6. God hearing the cries of the people is a hallmark of God in the story of Israel.
7. Exodus story begins with God hearing the cry of the Israelites slaves in Egypt.
8. The Psalmists repeat this motif often.
9. But before all that, God has heard the cry of Hagar?
b. God does not see you as disposable.
1 You have value because God has chosen to be in relationship with you.
2 It is not conditional.
3 It does not matter whether you are a young child who barely knows about God; or a teenager who is struggling to figure out who you are; or a young adult whose not sure about who God is; or an adult whose life is so busy he forgets about God; or an older adult who wonders if her life has any value at that point in life.
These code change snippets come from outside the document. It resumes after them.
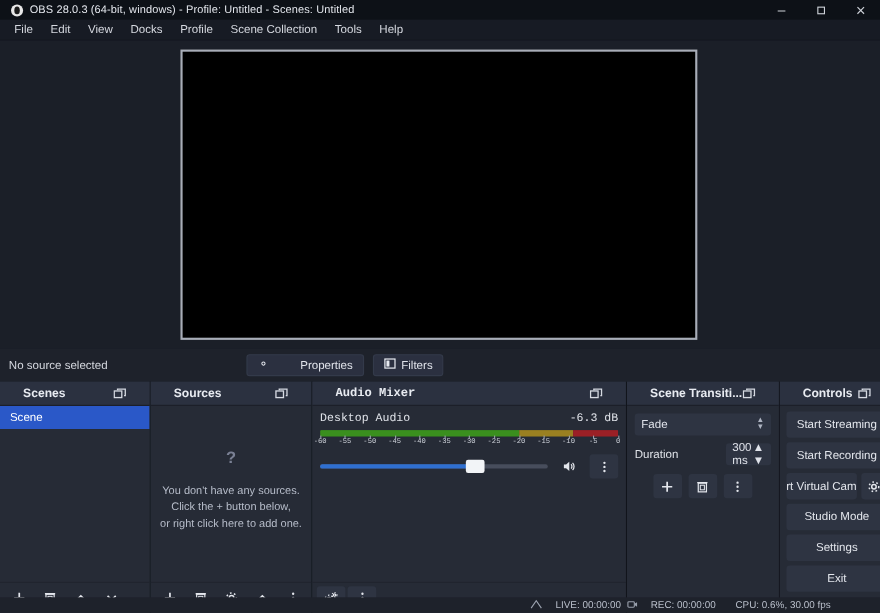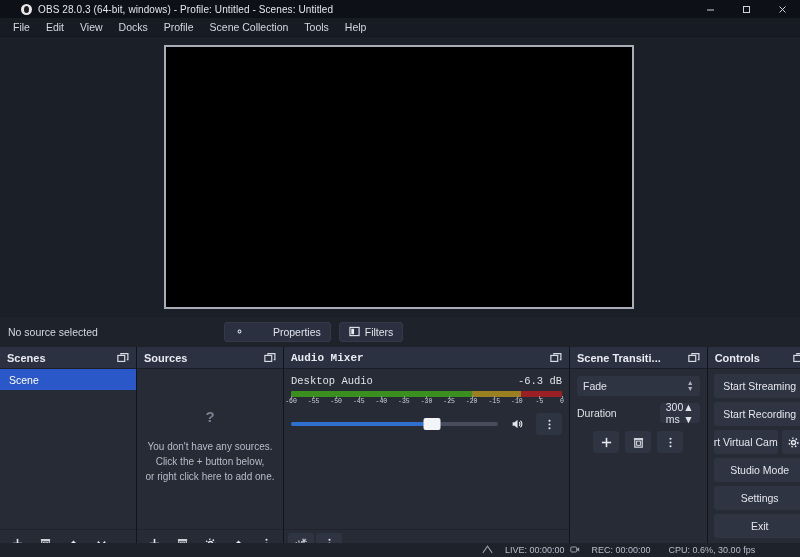--- a/index.html
+++ b/index.html
@@ -15,7 +15,7 @@
   
   .titlebar {
     height: 18px; background: #0d1117; display: flex; align-items: center;
-    padding-left: 21px; flex: 0 0 18px;
+    padding-left: 10px; flex: 0 0 18px;
   }
   .title-logo {
     width: 11px; height: 11px; border-radius: 50%;

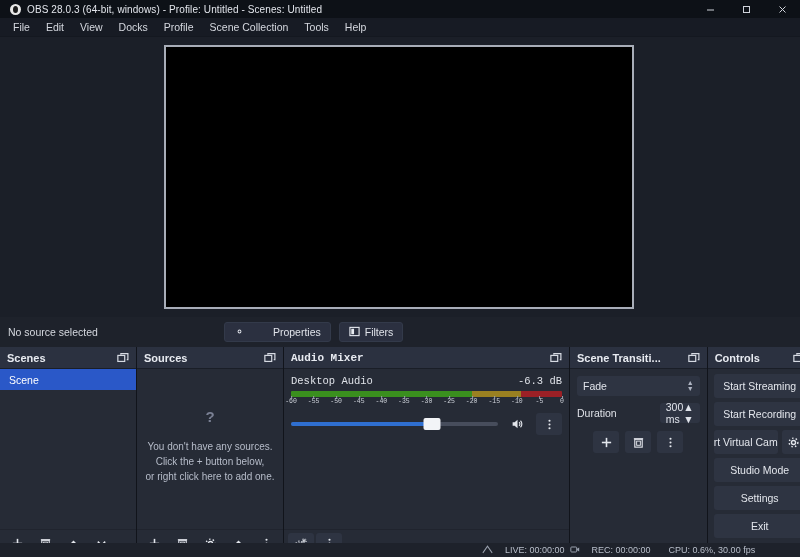--- a/index.html
+++ b/index.html
@@ -78,7 +78,7 @@
 
   .dock-head {
     height: 22px; background: #2b3140; display: flex; align-items: center;
-    padding: 0 7px; flex: 0 0 22px; border-bottom: 1px solid #1a1e27;
+    padding: 0 21px; flex: 0 0 22px; border-bottom: 1px solid #1a1e27;
   }
   .dock-title { font-size: 11px; font-weight: bold; color: #e8ebf1; white-space: nowrap; overflow: hidden; }
   .dock-float { margin-left: auto; display: flex; }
4 the one who called you into being will not forget about you; God claims you and invites you into a future full of God's promises.
5. You have value in God's eyes.
c. How do we give value to others?
1. Ishmael – forefather to Mohammed, the one to whom the Muslims turn.
2. Ishmael, Abraham’s son who is not part of the covenant God made with Abraham and Sarah, but still the son whom God saves.
conclusion: The Israelites gave God a name: they called God the “God of Abraham, the God of Isaac, the God of Jacob,”
But God is also the God of Hagar and Sarah.